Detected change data
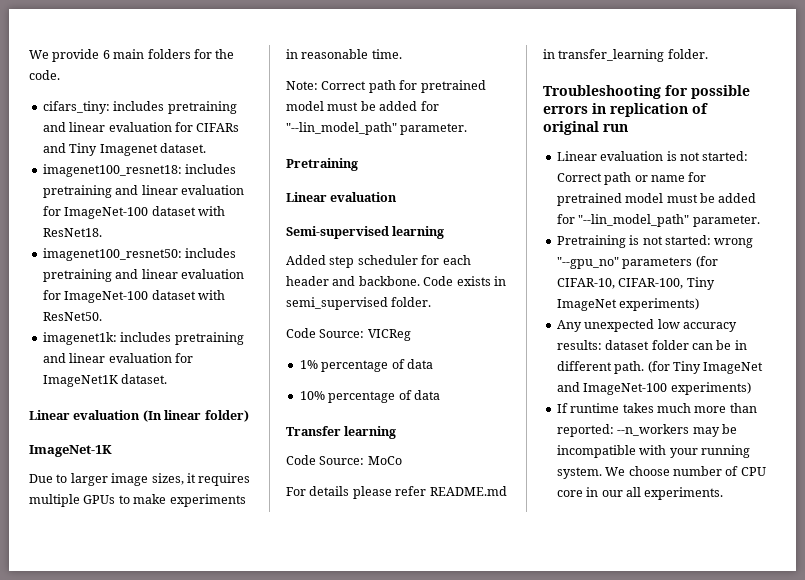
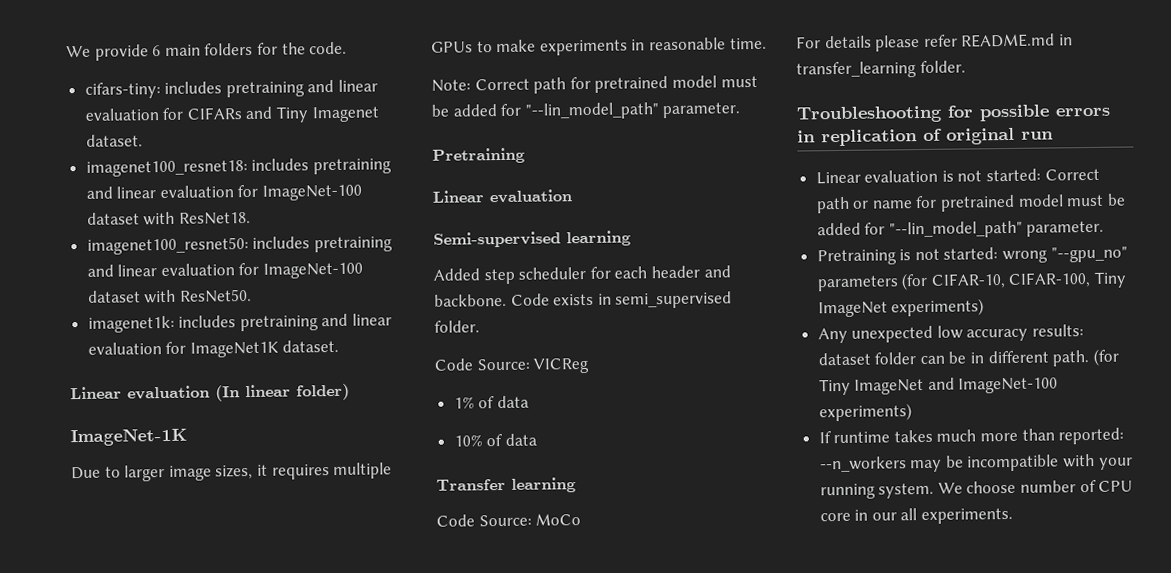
- cifars_tiny: includes pretraining and linear evaluation for CIFARs and Tiny Imagenet dataset.
+ cifars-tiny: includes pretraining and linear evaluation for CIFARs and Tiny Imagenet dataset.
- 1% percentage of data
+ 1% of data
- 10% percentage of data
+ 10% of data

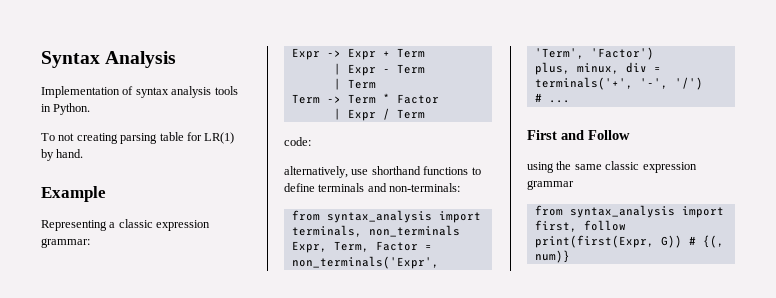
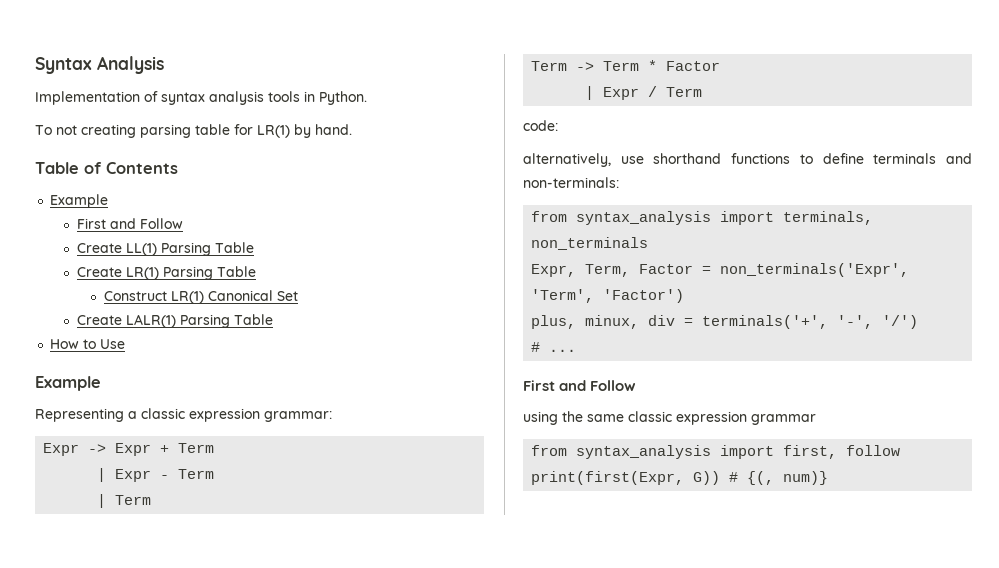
+ Table of Contents
+ Example
+ First and Follow
+ Create LL(1) Parsing Table
+ Create LR(1) Parsing Table
+ Construct LR(1) Canonical Set
+ Create LALR(1) Parsing Table
+ How to Use

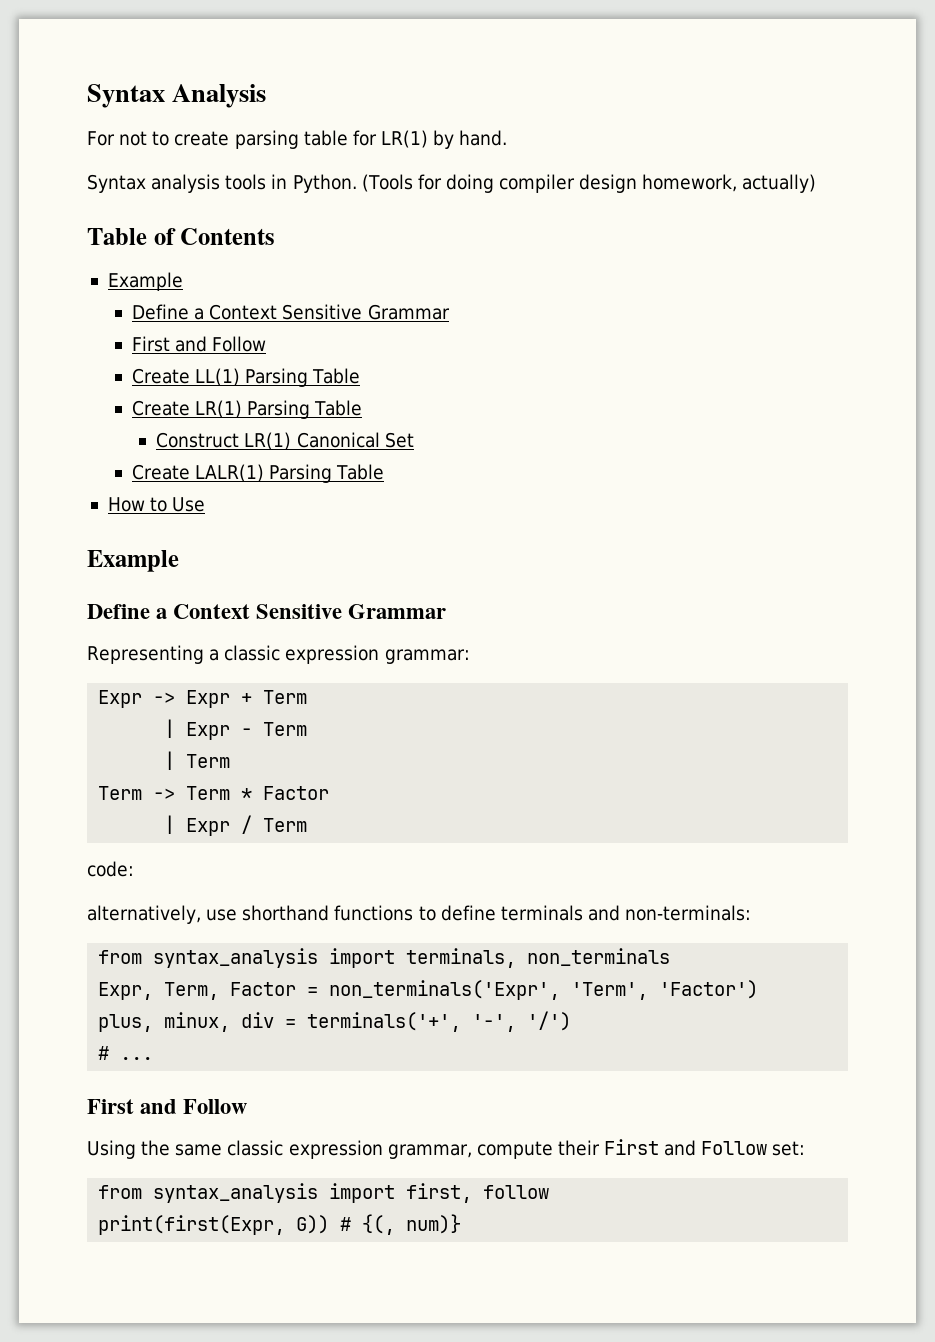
- Implementation of syntax analysis tools in Python.
- To not creating parsing table for LR(1) by hand.
+ For not to create parsing table for LR(1) by hand.
+ Syntax analysis tools in Python. (Tools for doing compiler design homework, actually)
  Table of Contents
  Example
+ Define a Context Sensitive Grammar
  How to Use
  Example
+ Define a Context Sensitive Grammar
- using the same classic expression grammar
+ Using the same classic expression grammar, compute their First and Follow set:

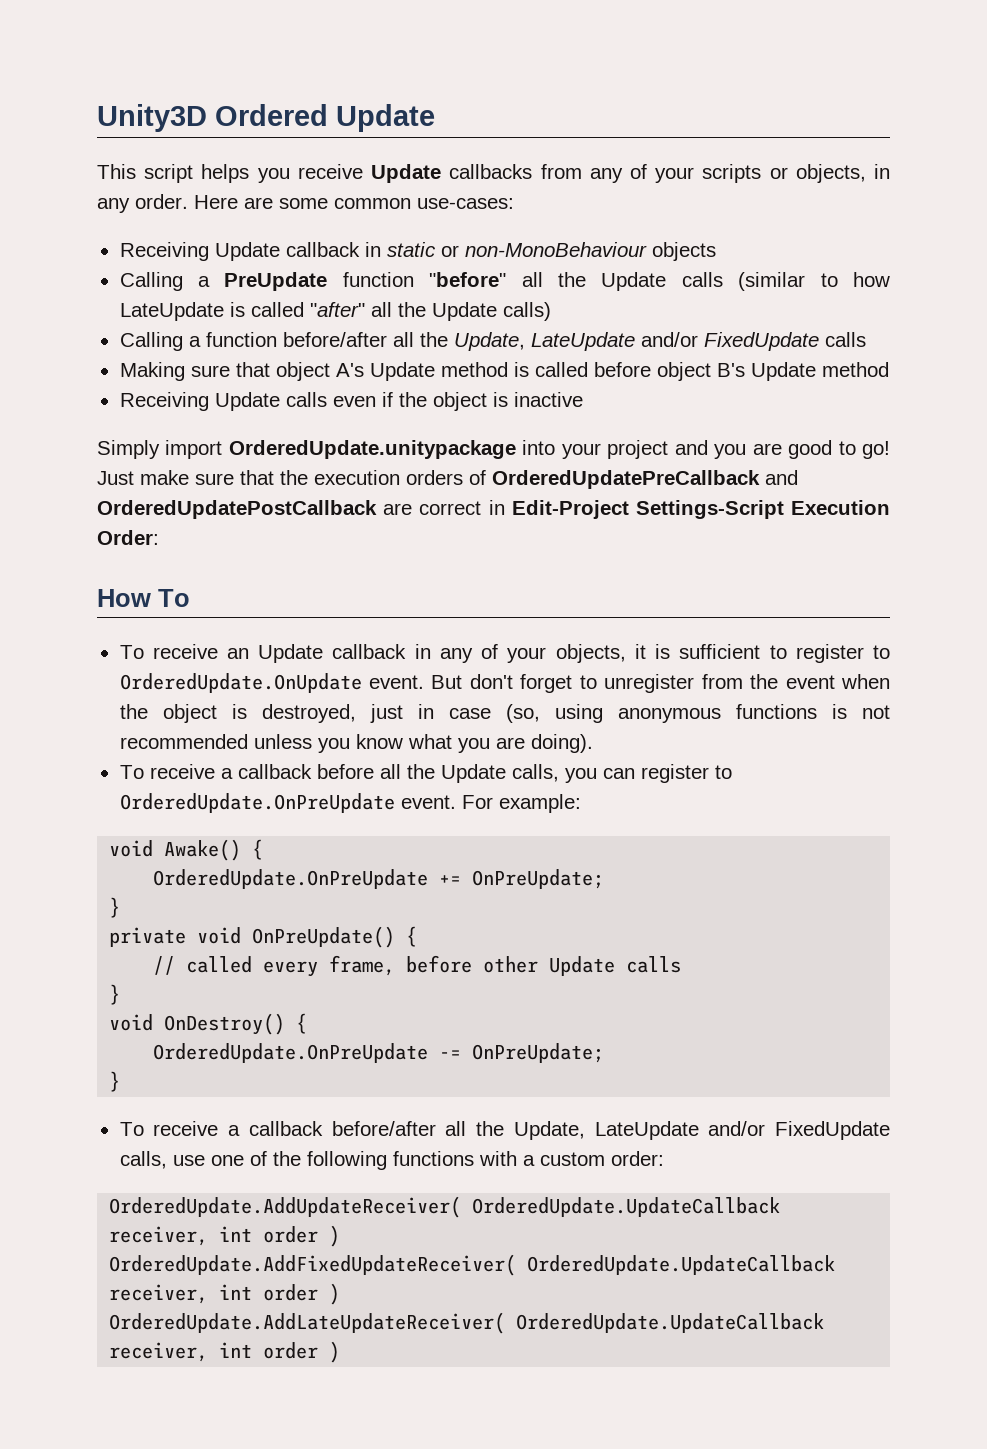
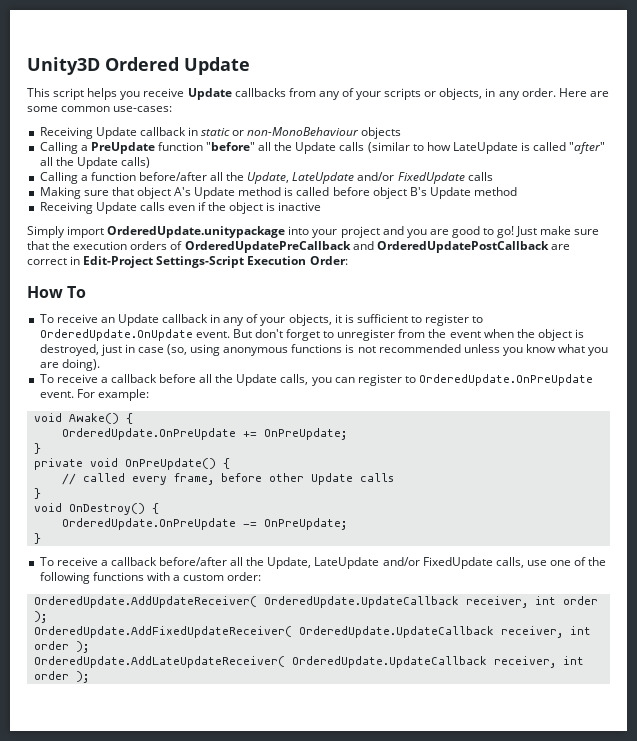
- OrderedUpdate.AddUpdateReceiver( OrderedUpdate.UpdateCallback receiver, int order )
+ OrderedUpdate.AddUpdateReceiver( OrderedUpdate.UpdateCallback receiver, int order );
- OrderedUpdate.AddFixedUpdateReceiver( OrderedUpdate.UpdateCallback receiver, int order )
+ OrderedUpdate.AddFixedUpdateReceiver( OrderedUpdate.UpdateCallback receiver, int order );
- OrderedUpdate.AddLateUpdateReceiver( OrderedUpdate.UpdateCallback receiver, int order )
+ OrderedUpdate.AddLateUpdateReceiver( OrderedUpdate.UpdateCallback receiver, int order );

TASK PROMPT –
A faithful copy is needed of the lines from the one containing "- 1% percentage of data" through the last line of the data above, with pictures left out.

YOUR RESPONSE –
- 1% percentage of data
+ 1% of data
- 10% percentage of data
+ 10% of data

+ Table of Contents
+ Example
+ First and Follow
+ Create LL(1) Parsing Table
+ Create LR(1) Parsing Table
+ Construct LR(1) Canonical Set
+ Create LALR(1) Parsing Table
+ How to Use

- Implementation of syntax analysis tools in Python.
- To not creating parsing table for LR(1) by hand.
+ For not to create parsing table for LR(1) by hand.
+ Syntax analysis tools in Python. (Tools for doing compiler design homework, actually)
  Table of Contents
  Example
+ Define a Context Sensitive Grammar
  How to Use
  Example
+ Define a Context Sensitive Grammar
- using the same classic expression grammar
+ Using the same classic expression grammar, compute their First and Follow set:

- OrderedUpdate.AddUpdateReceiver( OrderedUpdate.UpdateCallback receiver, int order )
+ OrderedUpdate.AddUpdateReceiver( OrderedUpdate.UpdateCallback receiver, int order );
- OrderedUpdate.AddFixedUpdateReceiver( OrderedUpdate.UpdateCallback receiver, int order )
+ OrderedUpdate.AddFixedUpdateReceiver( OrderedUpdate.UpdateCallback receiver, int order );
- OrderedUpdate.AddLateUpdateReceiver( OrderedUpdate.UpdateCallback receiver, int order )
+ OrderedUpdate.AddLateUpdateReceiver( OrderedUpdate.UpdateCallback receiver, int order );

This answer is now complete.